O Ministério da Justiça (MJ) garantiu hoje que o acordo assinado com Macau relativo à “entrega de infratores em fuga” está em “perfeita conformidade com a Constituição” portuguesa e demais “instrumentos internacionais aplicáveis”.
Esta posição do MJ foi expressa à agência Lusa após a Ordem dos Advogados (OA) ter manifestado “preocupantes reservas” quanto à legalidade penal e à constitucionalidade do acordo assinado, em 15 de maio, entre Portugal e o Governo da Região Administrativa e Especial de Macau (RAEM) sobre a “entrega de infratores em fuga”.
Segundo a OA, o acordo prevê, nomeadamente, a possibilidade de um facto que anteriormente não era considerado crime, mas que à data do pedido já o é, poder vir a fundamentar um pedido de entrega da pessoa reclamada.
Hoje, o MJ esclarece que “não é admissível a extradição, caso a conduta não constitua à data, ilícito criminal face ao ordenamento jurídico português”.
“Não é possível a extradição para Macau ou para Portugal de pessoas que tenham praticado factos que não constituíam crime à data da sua prática, por exemplo, no caso de entrar em vigor legislação que criminalize posteriormente essa conduta – tratar-se-ia de violação do princípio `nullum crimen, nulla poena sine praevia´ (não há crime, nem pena sem lei prévia), constitucionalmente consagrado.
O MJ esclarece que o acordo para entrega de infratores em fuga, entre Portugal e Macau, enquadra-se no acordo de cooperação judiciária entre a RAEM da República Popular da China e Portugal, assinado em Lisboa, em 17 de janeiro de 2001, aprovado pela resolução da Assembleia da República 19/2002.
“Previamente ao acordo de entrega de infratores em fuga outorgado entre Portugal e Macau, foi celebrado um tratado entre Portugal e a República Popular da China sobre extradição, assinado em Pequim em 31 de janeiro de 2007, já em vigor na ordem jurídica portuguesa através da resolução da Assembleia da República 31/2009. Existem neste tratado consagradas garantias que asseguram sempre o respeito pelos direitos, liberdades de garantias dos visados pela extradição.

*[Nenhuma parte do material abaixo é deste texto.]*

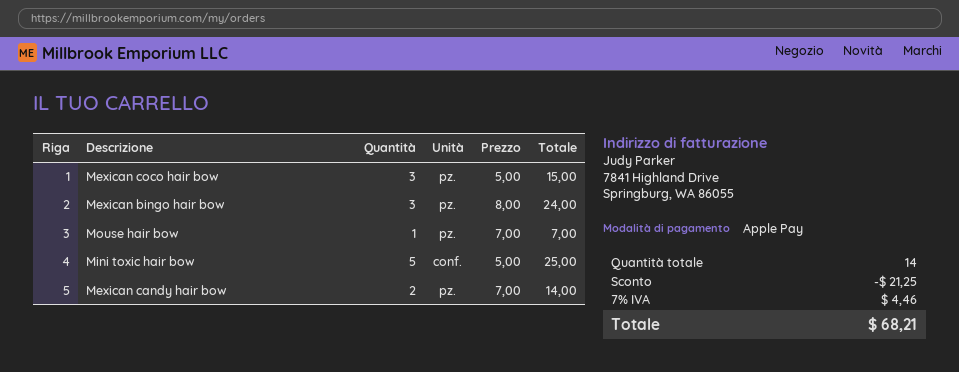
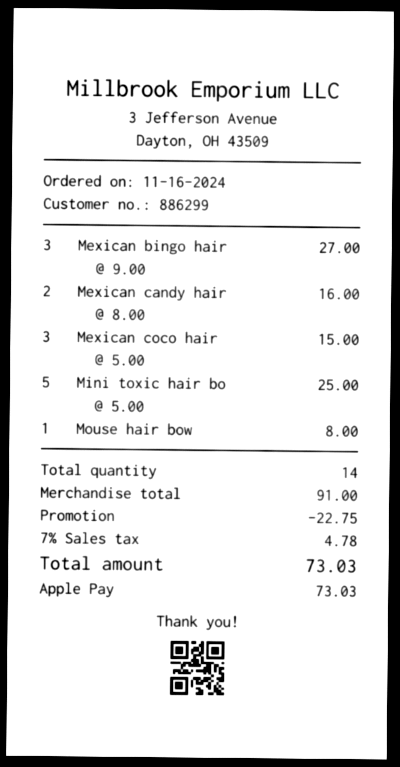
Mexican bingo hair bow: 3 x 8.00 = 24.00 -> 3 x 9.00 = 27.00
Mouse hair bow: 1 x 7.00 = 7.00 -> 1 x 8.00 = 8.00
Mexican candy hair bow: 2 x 7.00 = 14.00 -> 2 x 8.00 = 16.00
discount: 21.25 -> 22.75
tax: 7% = 4.46 -> 7% = 4.78
total: 68.21 -> 73.03

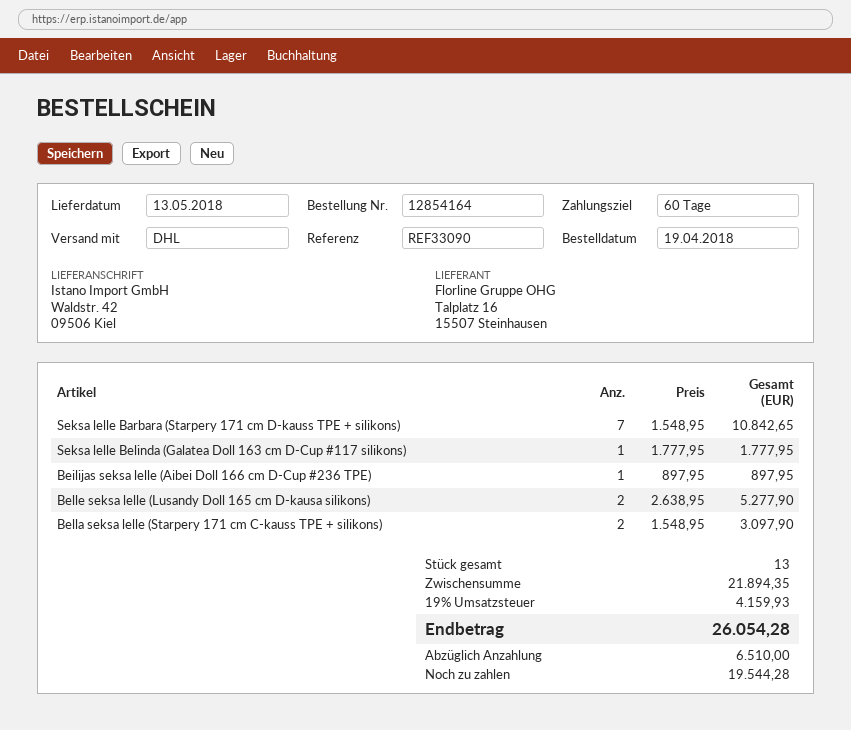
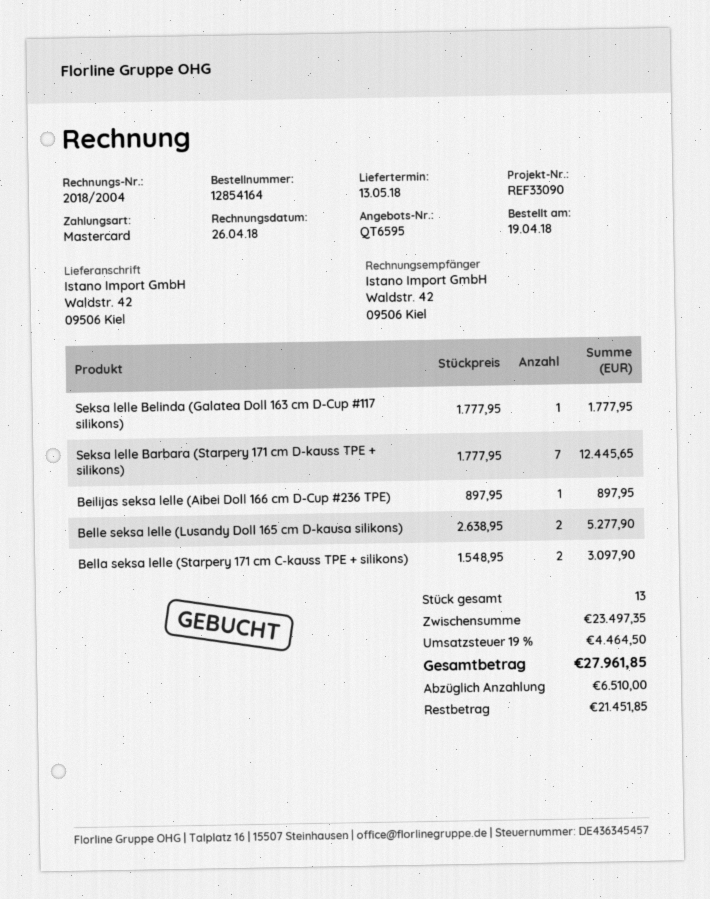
Seksa lelle Barbara (Starpery 171 cm D-kauss TPE + silikons): 7 x 1548.95 = 10842.65 -> 7 x 1777.95 = 12445.65
subtotal: 21894.35 -> 23497.35
tax: 19% = 4159.93 -> 19% = 4464.50
total: 26054.28 -> 27961.85
balance: 19544.28 -> 21451.85

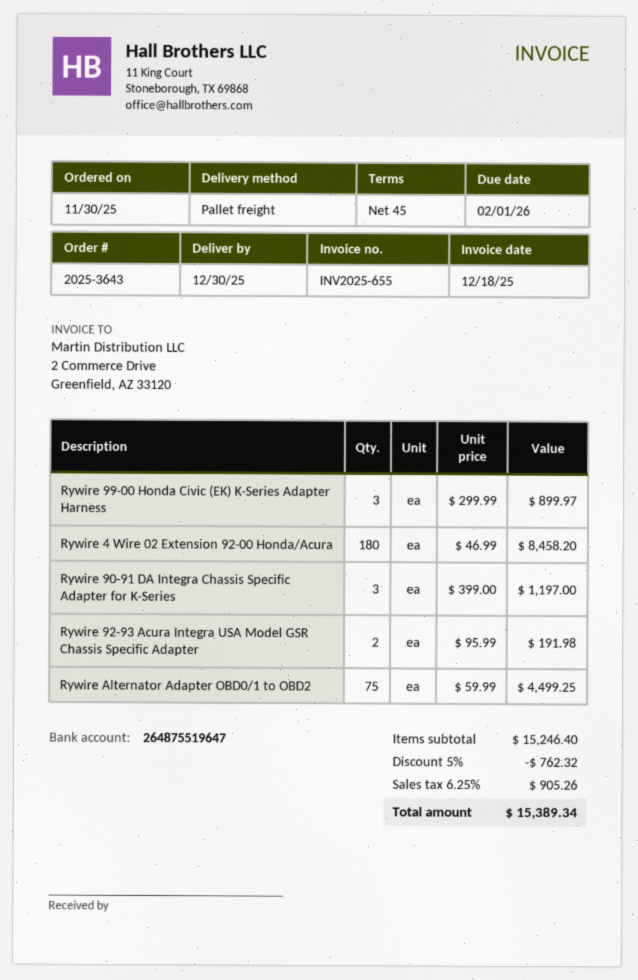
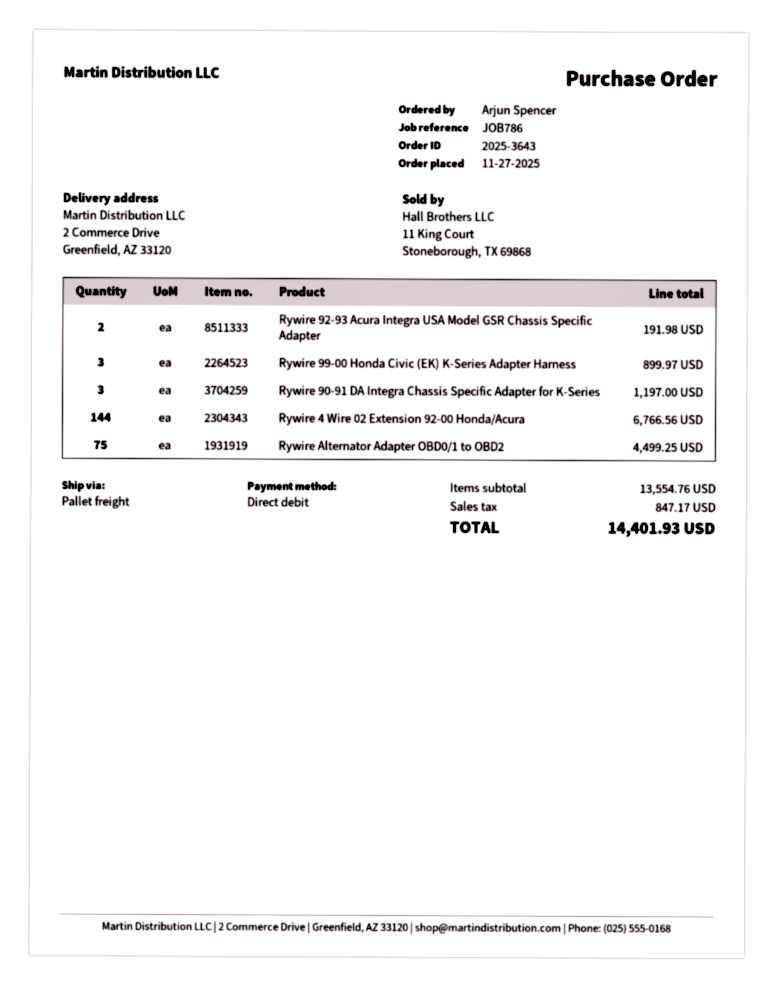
order date: 2025-11-30 -> 2025-11-27
Rywire 4 Wire 02 Extension 92-00 Honda/Acura: 180 for 8458.20 -> 144 for 6766.56
subtotal: 15246.40 -> 13554.76
discount: 5% = 762.32 -> none
tax: 905.26 -> 847.17
total: 15389.34 -> 14401.93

Ou seja, neste momento é possível a extradição de pessoas para a República Popular da China (RPC) e da RPC para Portugal”, afirma o MJ.
Segundo o MJ, as garantias previstas no tratado celebrado entre Portugal e a China estão também consagradas no acordo outorgado entre Portugal e Macau, na sequência “da necessária e obrigatória conformidade com a Constituição da República Portuguesa”, determinando-se que a “extradição é negada quando contrária ao direito nacional interno”, incluindo, “como é evidente” a Constituição portuguesa.
O Ministério dirigido por Francisca van Dunem lembra que, em Portugal, o processo de extradição encontra-se regulado na lei 144/99, de 31 de agosto, que aprova a lei da cooperação judiciária em matéria penal, devendo o detido ser ouvido, no prazo de 48 horas, pelo tribunal da relação competente, de acordo com a legislação processual aplicável quanto à apresentação de pedidos.
“Está ainda consagrado no acordo com Macau a regra do respeito pelo princípio da especialidade, à semelhança do consta do artigo 14.º do tratado entre Portugal e a RPC sobre extradição, que consagra que “a pessoa extraditada não pode ser perseguida por crime praticado anteriormente à extradição, nem reextraditada para país terceiro, sem autorização de Portugal”, em conformidade com a lei 144/99, de 31 de agosto, conquanto se verifiquem os pressupostos e requisitos subjacentes a esse pedido, adianta o MJ.
A Ordem dos Advogados alega que o acordo em causa consagra a possibilidade de, não obstante a consagração do princípio da especialidade, pessoas que sejam entregues a Macau venham, em momento posterior, a ser entregues à RPC, por via da norma que prevê que “as disposições do acordo não prejudicarão os arranjos de entrega de infratores em fuga entre a RAEM e outras jurisdições da RPC”.
A OA sustenta ainda que o acordo contempla a possibilidade de serem efetuadas “detenções provisórias (…) que podem colocar em causa princípios constitucionais vigentes em Portugal”.